Monday, October 29, 2007

Tell It To the Judge

We stopped for gas in Seabrook. A black Lincoln with State Judge plates pulled up to the next pump. I asked, and the gentleman told me that he was State Judge Jerome Jones, on the bench in Galveston for thirty years.

I introduced myself and told him that as I don’t often speak to State Judges, I wanted to take the opportunity to tell him that I was appalled at the actions of Justice Sharon Keller and Attorney General Greg Abbott before the execution of Michael Richard this month.
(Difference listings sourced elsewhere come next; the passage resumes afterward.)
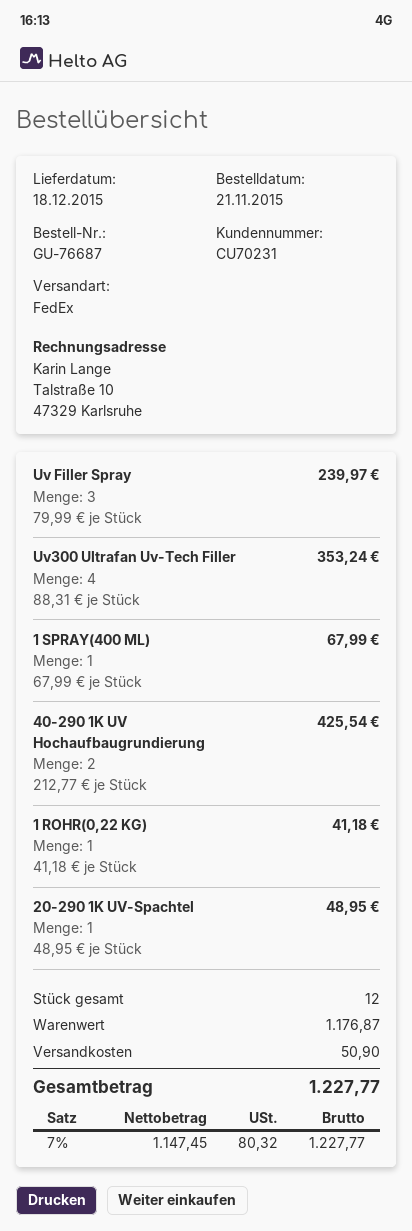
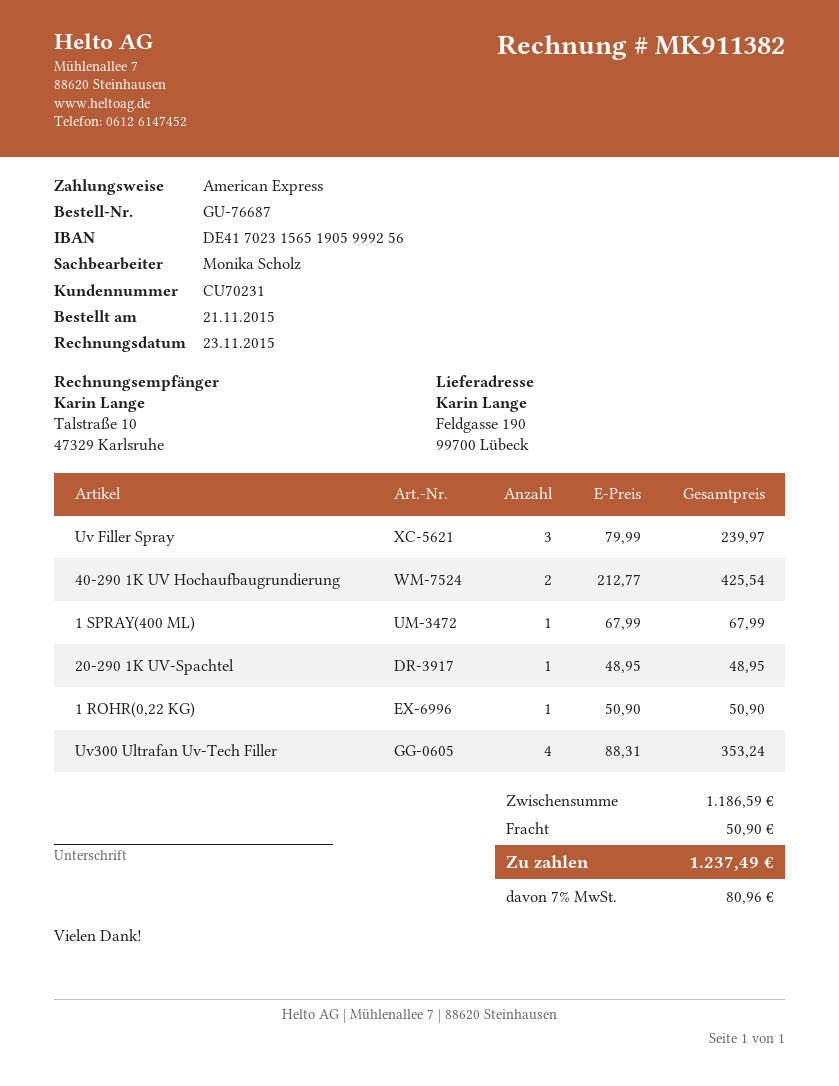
1 ROHR(0,22 KG): 1 x 41.18 = 41.18 -> 1 x 50.90 = 50.90
subtotal: 1176.87 -> 1186.59
tax: 7% = 80.32 -> 7% = 80.96
total: 1227.77 -> 1237.49

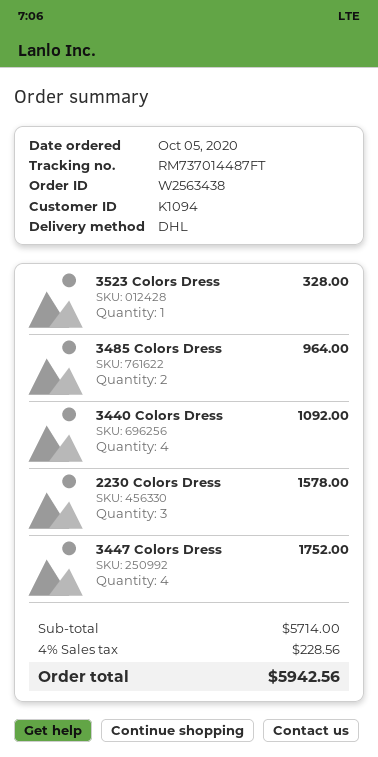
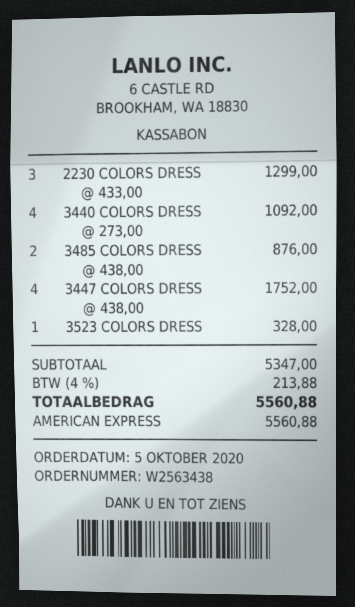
3485 Colors Dress: 2 for 964.00 -> 2 for 876.00
2230 Colors Dress: 3 for 1578.00 -> 3 for 1299.00
subtotal: 5714.00 -> 5347.00
tax: 4% = 228.56 -> 4% = 213.88
total: 5942.56 -> 5560.88

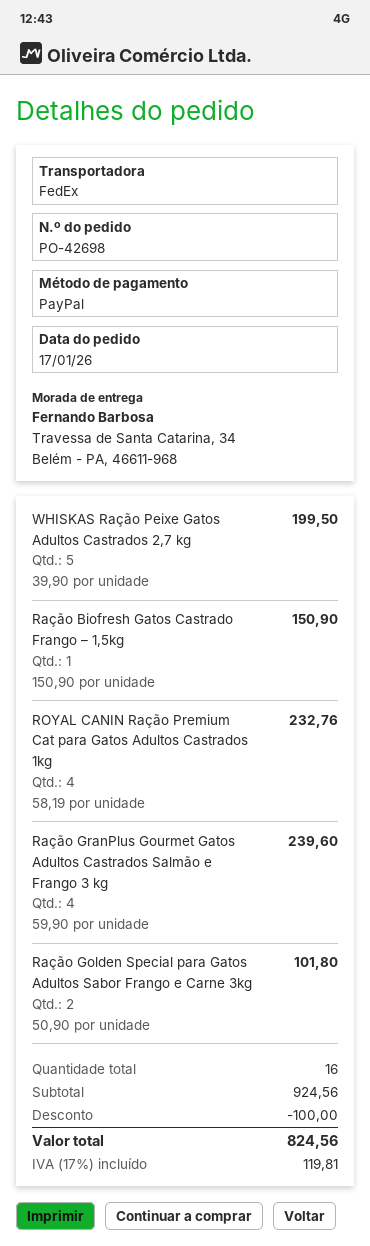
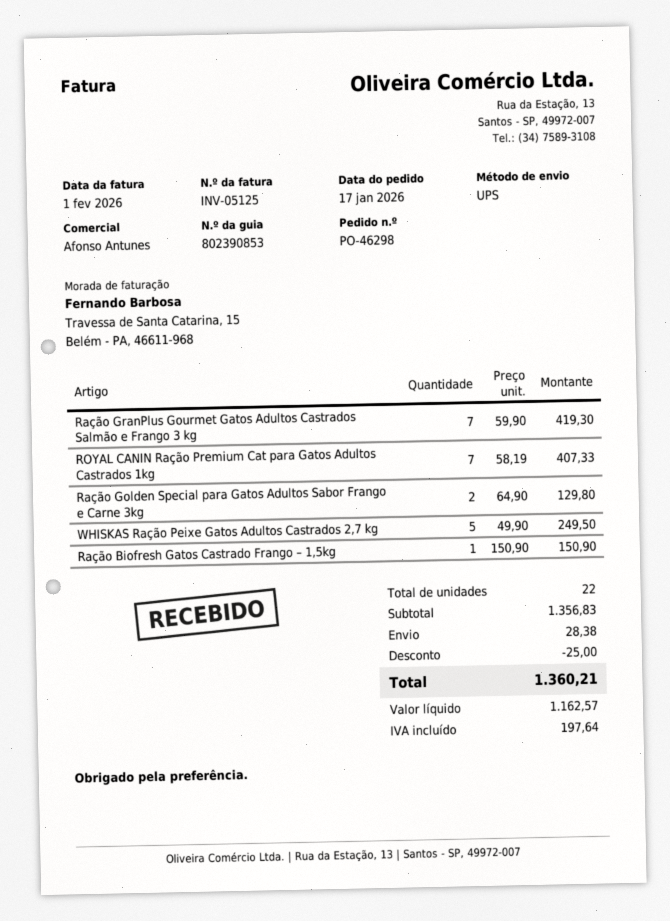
order number: PO-42698 -> PO-46298
shipping method: FedEx -> UPS
WHISKAS Ração Peixe Gatos Adultos Castrados 2,7 kg: 5 x 39.90 = 199.50 -> 5 x 49.90 = 249.50
ROYAL CANIN Ração Premium Cat para Gatos Adultos Castrados 1kg: 4 x 58.19 = 232.76 -> 7 x 58.19 = 407.33
Ração GranPlus Gourmet Gatos Adultos Castrados Salmão e Frango 3 kg: 4 x 59.90 = 239.60 -> 7 x 59.90 = 419.30
Ração Golden Special para Gatos Adultos Sabor Frango e Carne 3kg: 2 x 50.90 = 101.80 -> 2 x 64.90 = 129.80
total quantity: 16 -> 22
subtotal: 924.56 -> 1356.83
discount: 100.00 -> 25.00
shipping: none -> 28.38
tax: 119.81 -> 197.64
total: 824.56 -> 1360.21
He asked me to elaborate on which case I was talking about, and then he warmed to the subject, without commenting directly on any of the personalities.

He admitted growing ambivalent on the issue, but said that every time he’s about to decide against, “some heinous case comes up with a guy cutting a baby out of a woman’s womb or something, and I say hell, (screw) ‘em.”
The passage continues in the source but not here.